Firavun ilâhlık dâvâsında bulunarak kabûl etmedi. Bunu üzerine Mûsâ
aleyhisselâm elindeki asâsını yere bıraktı. Kocaman bir ejderhâ olup,
hareket etmeye başladı. Elini koynuna sokup çıkardıi eli bembeyaz
göründü. Bu mûcize karşısında şaşırıp kalan Firavun, durumu vezirlerine
anlatınca, o sihirbâzdır dediler. Hazret-i Mûsâ; ''Size gelen gerçeğe
dil mi uzatıyorsunuz. Bu, sihir değildir. Bu, her şeyin yaratıcısı olan
Allahü teâlânın verdiği bir mûcisesidir.'' diyerek onları imana
çağırdı. Firavun ve adamları hazret-i Mûsâ'nın sözlerini dinlemediler.
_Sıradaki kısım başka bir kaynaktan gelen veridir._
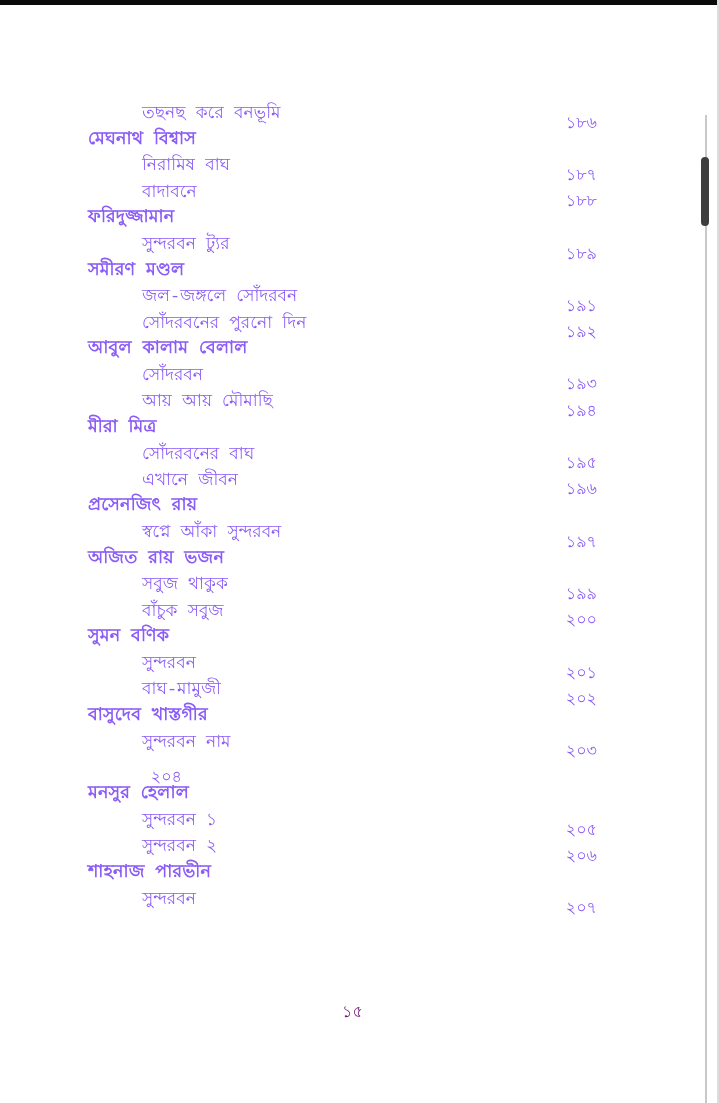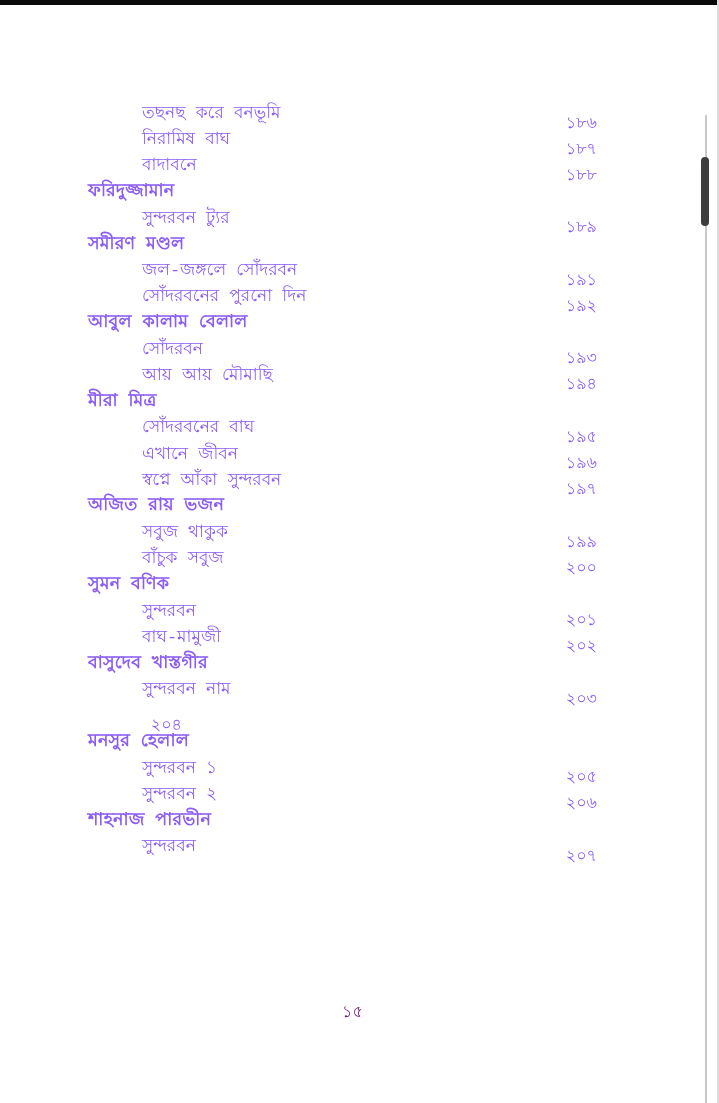"মেঘনাথ বিশ্বাস" div.row { html: none -> <div>মেঘনাথ বিশ্বাস</div> }
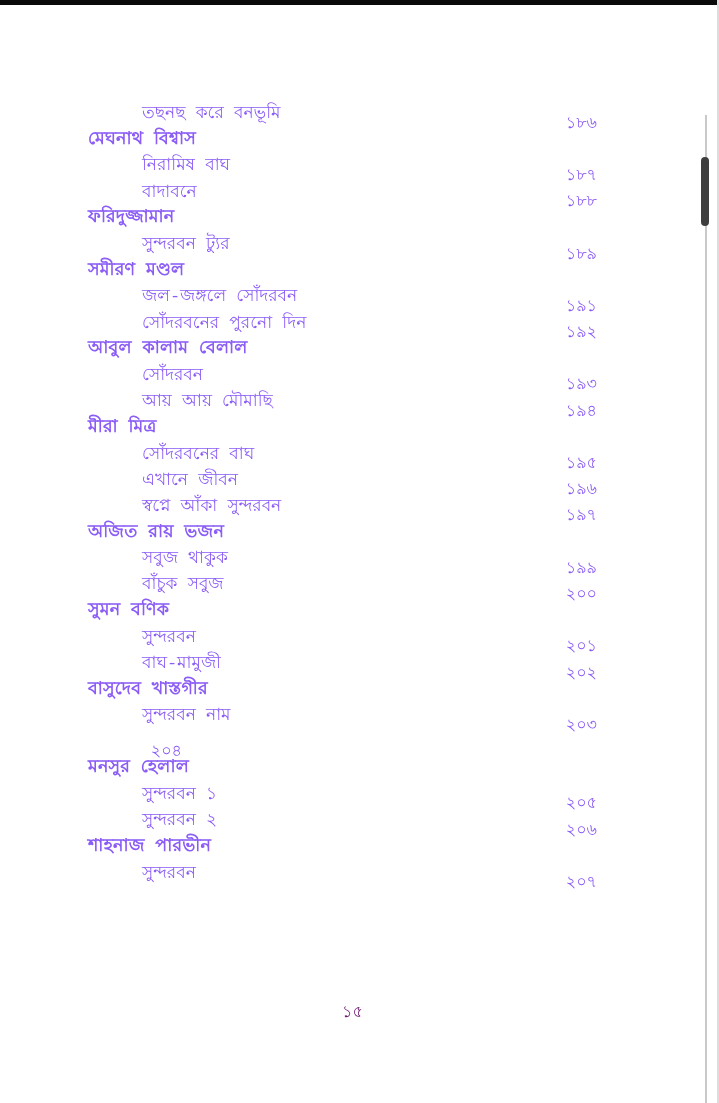"প্রসেনজিৎ রায়" div.row { html: none -> <div>প্রসেনজিৎ রায়</div> }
Gösterdiği mûcizelere inanmayıp, sihirdir diye ısrâr ettiler. Firavun;
''Ey Mûsâ! Sihirbâzlığın ile bizi yurdumuzdan çıkarmaya mı geldin? Biz
de sana sihir göstereceğiz. Bir vakit veyer tâyin et.'' diyerek
ülkesindeki bütün sihirbâzları topladı. Mûsâ aleyhisselâm Allahü
teâlâya duâ ederek, sihirbazlarla karşılaşmayı kabûl etti. Mısır halkı
önünde sihirbazlarla karşı karşıya geldiler. Sihirbazlar ellerindeki ip
ve sopaları yere attılar, göz bağcılık ile bir takım yılanlar geziyor
gibi gösterdiler. Bu sırada Mûsâ aleyhisselâm elindeki asâsını yere
bırakıverdi. Mûcize olarak dehşetli ve çevik bir ejderhâ olup,
sihirbazların yere attıkları ve yılan gibi gösterdikleri şeyleri yuttu.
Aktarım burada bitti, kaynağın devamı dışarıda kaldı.